In his book, Scott Williams points out many of the areas and themes in regards to diversity in which modern American churches have failed to live out the Great Commission. Most church leaders would, if asked, state that their body of believers live a life of what they would refer to as an “Acts 2” church – a true community as is laid out in verse 44 of Acts chapter 2: “All who believed were together and held everything in common.” The unfortunate reality that Mr. Williams points out is that many churches, whether intentionally or not, take the idea of holding “everything in common” to mean holding everything “as the same,” from the skin tone of the leaders to the sex of the leaders in the church to the style of worship music used.

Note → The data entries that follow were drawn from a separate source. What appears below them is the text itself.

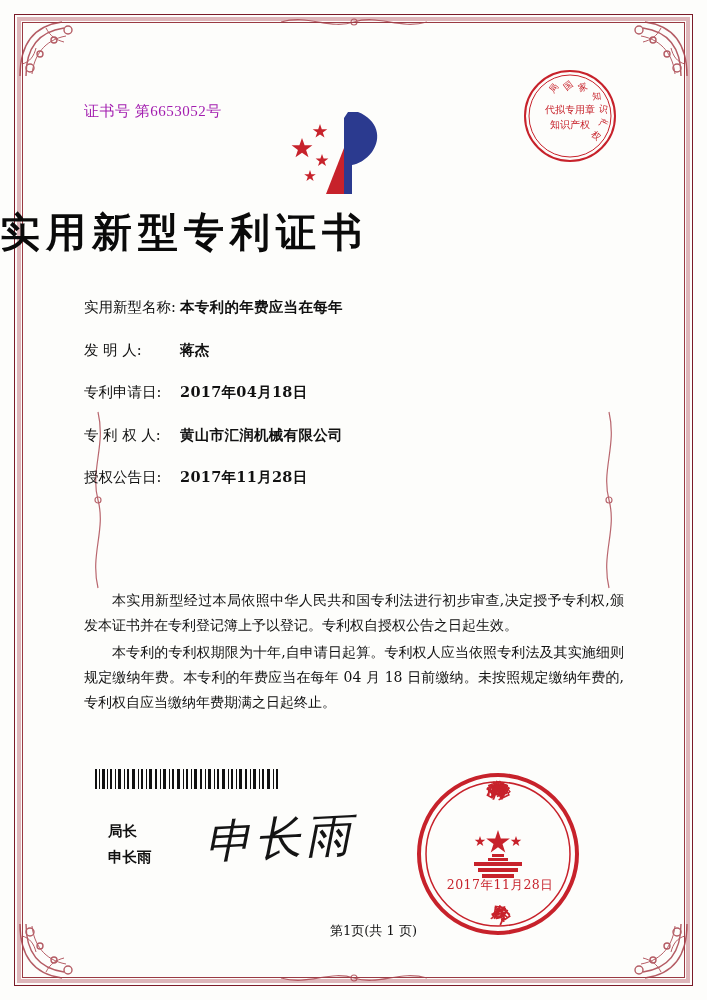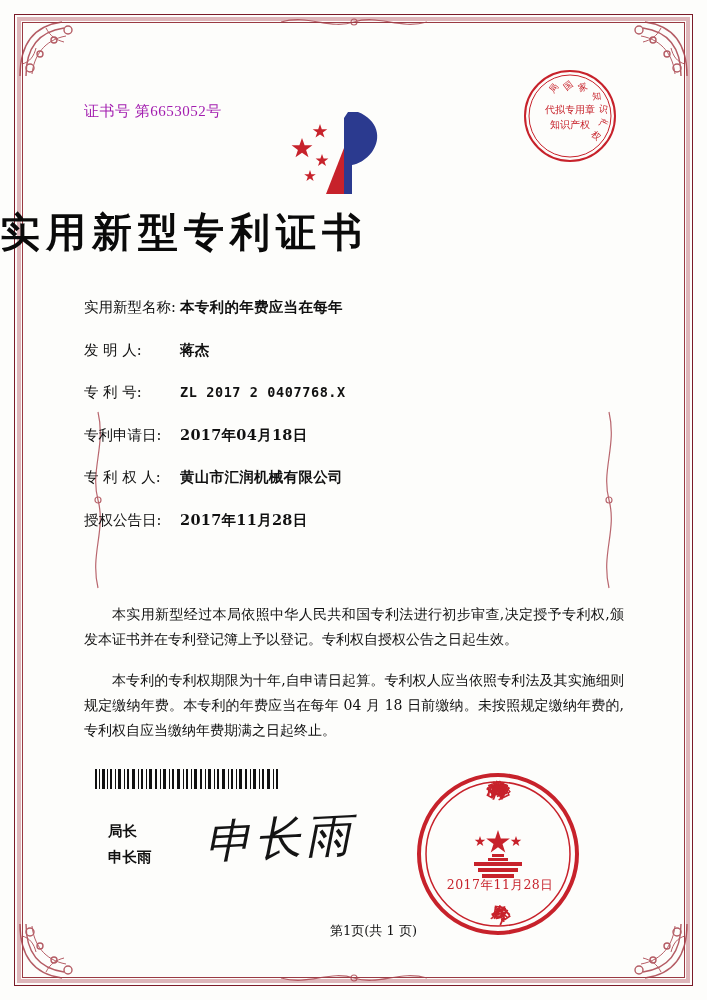--- a/index.html
+++ b/index.html
@@ -336,10 +336,6 @@
     <div class="field">
       <span class="label">发 明 人:</span>
       <span class="value">蒋杰</span>
-    </div>
-    <div class="field">
-      <span class="label">专 利 号:</span>
-      <span class="value mono">ZL 2017 2 0407768.X</span>
     </div>
     <div class="field">
       <span class="label">专利申请日:</span>

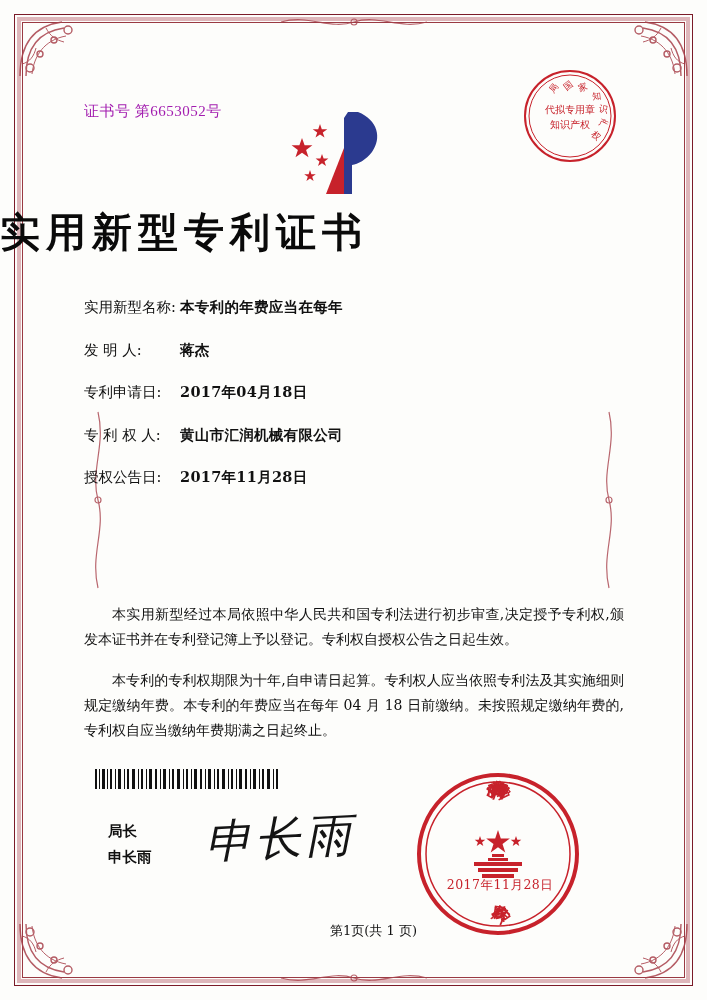--- a/index.html
+++ b/index.html
@@ -134,7 +134,7 @@
     font-family: "DejaVu Serif", "Liberation Serif", serif;
   }
   .body-text p {
-    margin: 16px 0 2px 0;
+    margin: 2px 0 2px 0;
     text-indent: 28px;
   }
 

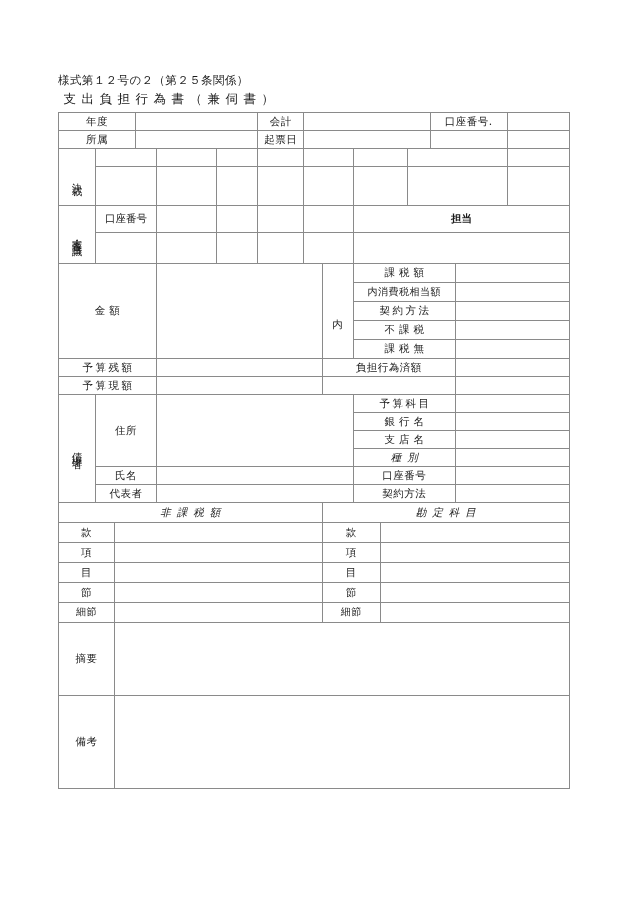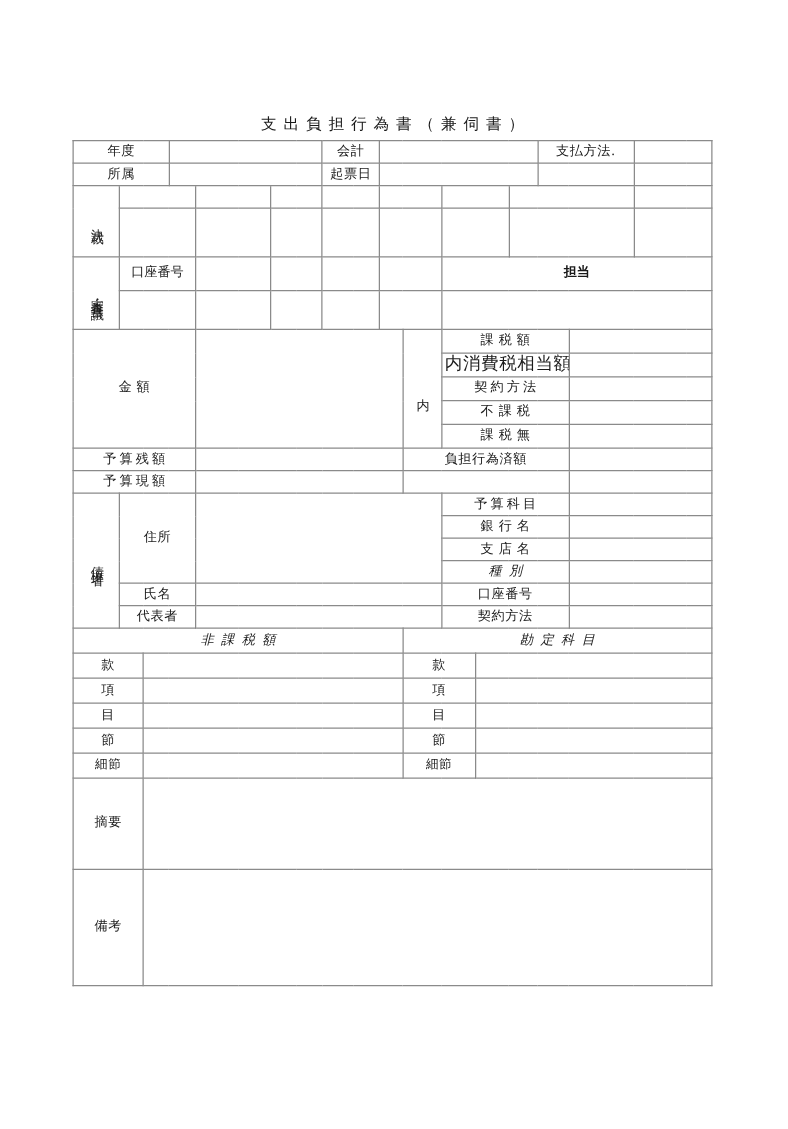--- a/index.html
+++ b/index.html
@@ -64,6 +64,7 @@
 
 <div class="page">
 
+  <div class="form-no">様式第１２号の２（第２５条関係）</div>
   <div class="doc-title">支出負担行為書（兼伺書）</div>
 
   <table class="frm">

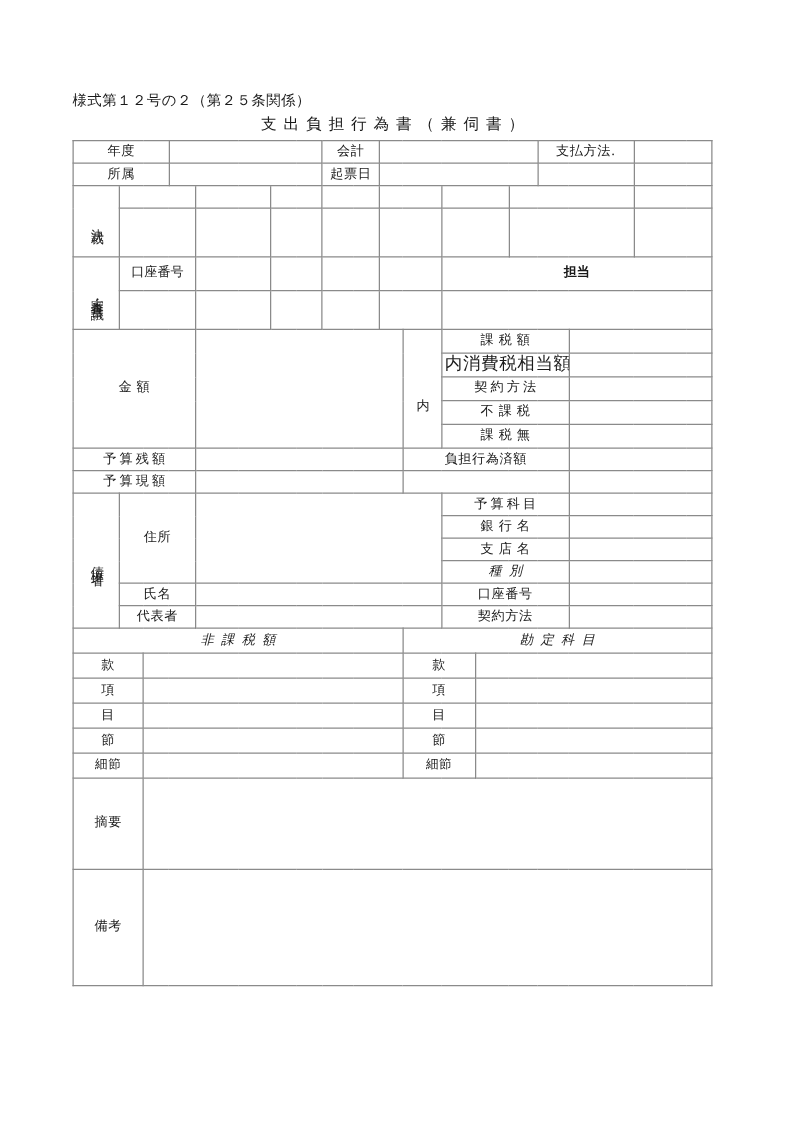--- a/index.html
+++ b/index.html
@@ -18,7 +18,7 @@
   }
   .doc-title{
     position:absolute;left:58px;top:91px;width:512px;
-    text-align:center;font-size:12.5px;letter-spacing:5.5px;
+    font-size:12.5px;letter-spacing:5.5px;
     text-indent:5.5px;white-space:nowrap;
   }
 

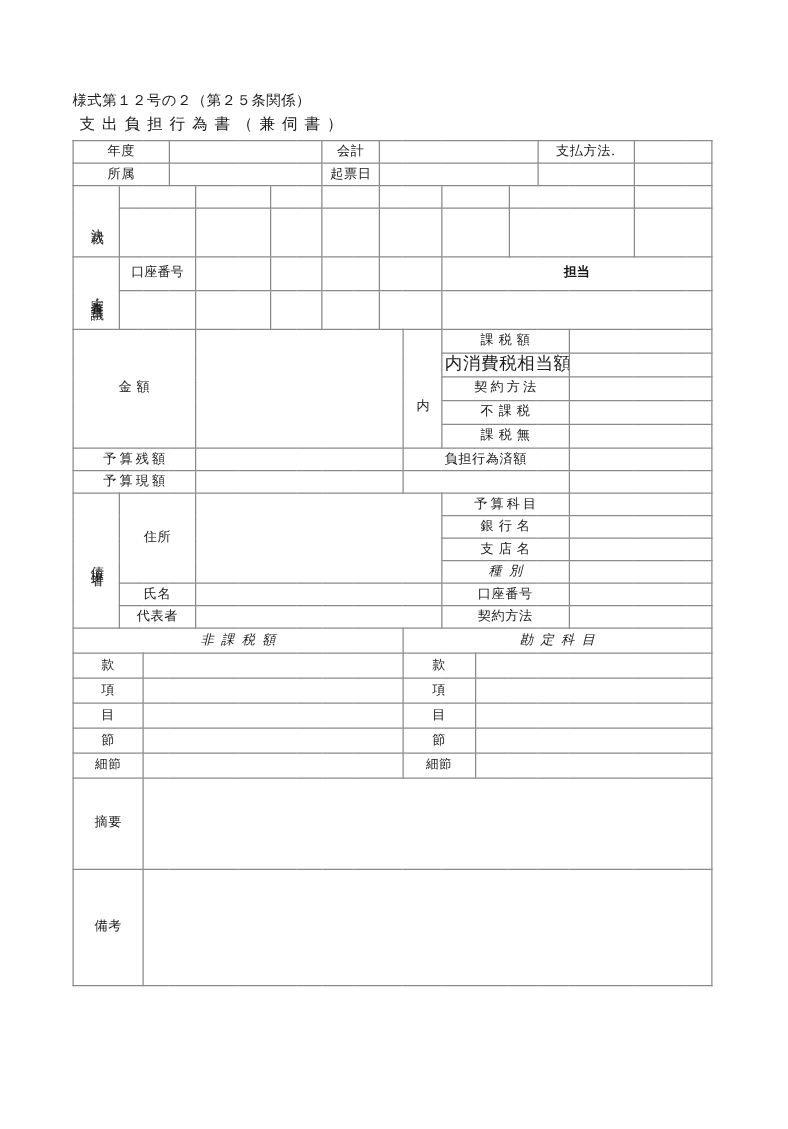--- a/index.html
+++ b/index.html
@@ -98,7 +98,7 @@
       <td colspan="5" class="blank"></td>
       <td colspan="2" class="lbl">会計</td>
       <td colspan="5" class="blank"></td>
-      <td colspan="3" class="lbl">支払方法.</td>
+      <td colspan="3" class="lbl">口座番号.</td>
       <td colspan="3" class="blank"></td>
     </tr>
 

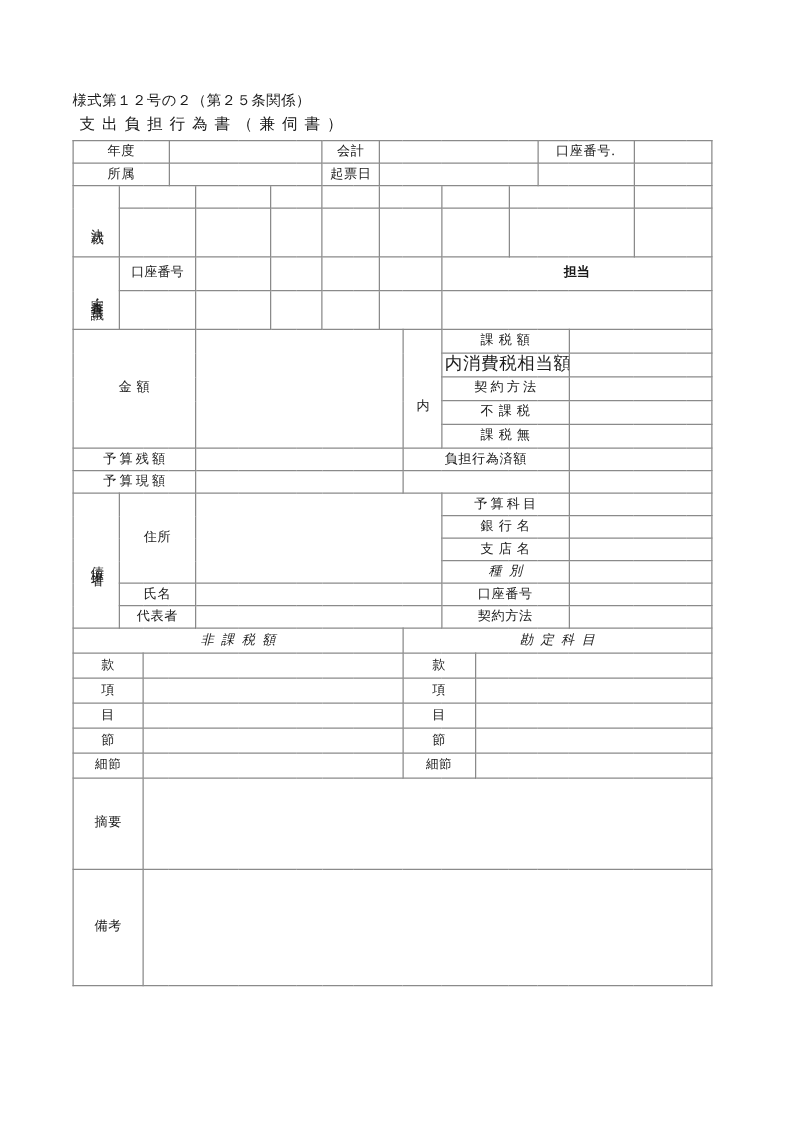--- a/index.html
+++ b/index.html
@@ -173,7 +173,7 @@
       <td colspan="5" class="blank"></td>
     </tr>
     <tr style="height:18px">
-      <td colspan="4" class="lbl" style="height:18px;font-size:14px">内消費税相当額</td>
+      <td colspan="4" class="lbl" style="height:18px;font-size:10px">内消費税相当額</td>
       <td colspan="5" class="blank"></td>
     </tr>
     <tr style="height:18px">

Perhaps what is most remarkable, as well as challenging, about the book is that the author does not spend the nearly-200 pages of his book in outright condemnation of where we have all sinned and fallen short of the glory of inclusion and acceptance, but instead uses a conversational tone in his writing, offering us to step up and step into the discussion. With a gentle and loving but stern voice, the author calls out all brands, styles, and denominations of churches, showing how and where in the choices both historically and thematically we as believers (and I’m including myself here) have truly not loved our neighbors as ourselves. Nor does the author ever stand in condemnation or judgment of the individuals within the church; he recognizes that this is a problem that many of us were born into – kind of like an original sin, if you will – but we should not let the excuse of “that’s the way it’s always been” be the rhetoric we offer up to justify our apathy towards inclusivity.
The passion and integrity with which Mr. Williams brings this issue to the attention of both church leaders and laypersons is centered Biblically, thus derailing any potential arguments or criticisms that this is just the voice of another critic of the church as it exists today. Instead of taking the viewpoint of "Here's the problem, and here's my solution, because I am THE authority," Mr. Williams offers suggestions (not "Five Easy Steps") and practical guidelines throughout the book including discussion points for taking the conversations deeper. Using examples from both corporate America as well as some of the churches he views as the ones taking the right strides towards a true community of diversity, the author does not rely solely on the theoretical of “This is a problem we need to fix,” but instead provides concrete illustrations that point out both the struggles to be expected as well as the benefits to be reaped by becoming the body of believers we were meant to be.
As he says in chapter three, "The time is now, and the stakes are too high for us to just turn a blind eye and act like the problem [diversity within our churches] doesn't exist or ignore the fact that this conversation needs to be elevated."